Aired June 27, 2019 - 09:00   ET


[09:00:45] POPPY HARLOW, CNN ANCHOR: All right, good morning, everyone. Were you up late? We were. I'm Poppy Harlow. Jim Sciutto is on assignment. He'll join us from the G-20 tomorrow.

And last night, a night's pull ahead, fall behind or just get noticed. The first Democratic debate in the books and divisions over key issues like immigration and health care exposed 10 candidates battling it out for time on the stage. And some seen as using that time to their advantage.


JULIAN CASTRO (D), PRESIDENTIAL CANDIDATE: People want to know, can you stand up to Donald Trump? Can you handle yourself? Can you hold your own? And I've more than held my own last night.


HARLOW: As far as Beto O'Rourke, the former Texas congressman, not near the top of the polls right now but targeted like he is by his rivals. Still this morning he's feeling good about how it went last night.


REP. BETO O'ROURKE (D-TX), PRESIDENTIAL CANDIDATE: I'd give myself an A. I choose to define myself not against other people. I'm really running not against any of those other candidates but for the United States of America.


HARLOW: You are running against all of those other candidates, but tonight the second round of Democrats are set to face off. We'll see the two front runners in the polls battle it out.

Let's go to my colleague MJ Lee. She joins us in beautiful Miami this morning.

MJ, I thought it was riveting. I was fascinated by the entire two hours. What struck you? MJ LEE, CNN NATIONAL POLITICS REPORTER: Good morning, Poppy. Ten

candidates were fighting for precious airtime last night on a very crowded debate stage. Elizabeth Warren was obviously standing center stage and she came out of this largely unscathed. She didn't have any major stumbles and not a lot of the candidates took any major shots at her. But really for everybody else flanking Elizabeth Warren last night, what they were looking for was a breakout moment. And one candidate who had a breakout moment was Julian Castro.

The former Housing secretary, he has been struggling to register in the polls. He ended up making a very impassioned argument for decriminalizing people who come across the border illegally. Take a listen to what he said. He even took a shot at a fellow candidate while making this argument.


CASTRO: Watching that image of Oscar and his daughter Valeria is heartbreaking. It should also piss us all off. Using Section 1325 of that act which criminalizes coming across the border to incarcerate the parents and then separate them, some of us on this stage have called to end that section, to terminate it. Some like Congressman O'Rourke have not. And I want to challenge all of the candidates to do that. I just think it's a mistake --


CASTRO: I think that you should do your homework on this issue. If you did your homework on this issue you would know that we should repeal this.

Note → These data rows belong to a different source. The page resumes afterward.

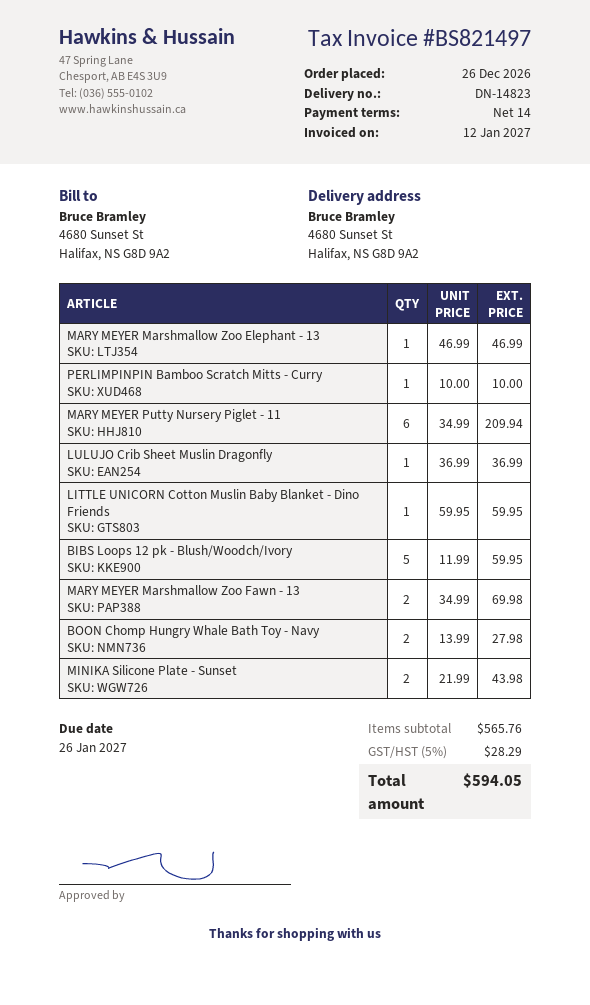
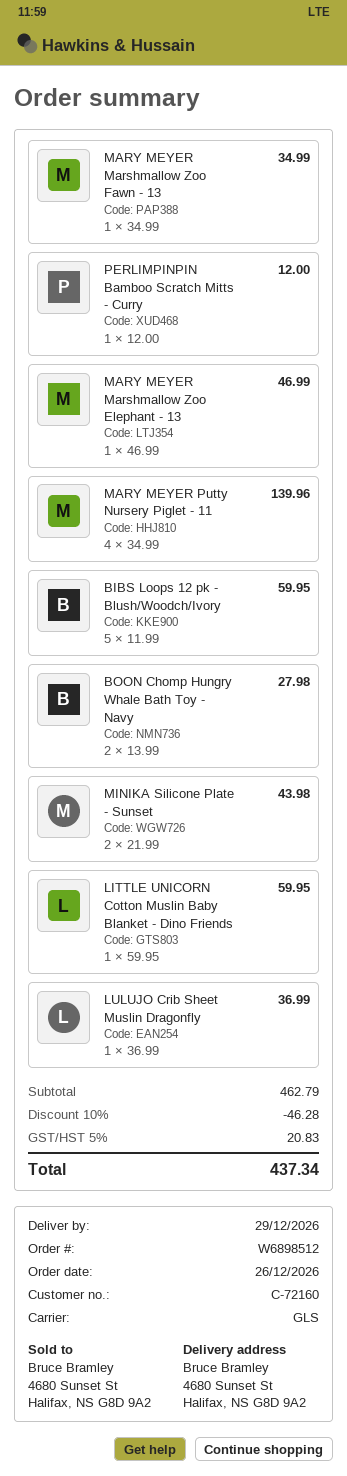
PERLIMPINPIN Bamboo Scratch Mitts - Curry: 1 x 10.00 = 10.00 -> 1 x 12.00 = 12.00
MARY MEYER Putty Nursery Piglet - 11: 6 x 34.99 = 209.94 -> 4 x 34.99 = 139.96
MARY MEYER Marshmallow Zoo Fawn - 13: 2 x 34.99 = 69.98 -> 1 x 34.99 = 34.99
subtotal: 565.76 -> 462.79
discount: none -> 10% = 46.28
tax: 5% = 28.29 -> 5% = 20.83
total: 594.05 -> 437.34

LEE: Now what we didn't see last night were personal insults. There was no mudslinging, but what was very clear was the breadth and range of policy positions that all of these candidates are taking on the debate stage. And one topic that made this particularly clear was the issue of health care. Take a listen.


SEN. ELIZABETH WARREN (D-MA), PRESIDENTIAL CANDIDATE: So, yes, I'm with Bernie on Medicare-for-All. Health care is a basic human right. And I will fight for basic human rights.


LESTER HOLT, DEBATE MODERATOR: Would you replace private insurance?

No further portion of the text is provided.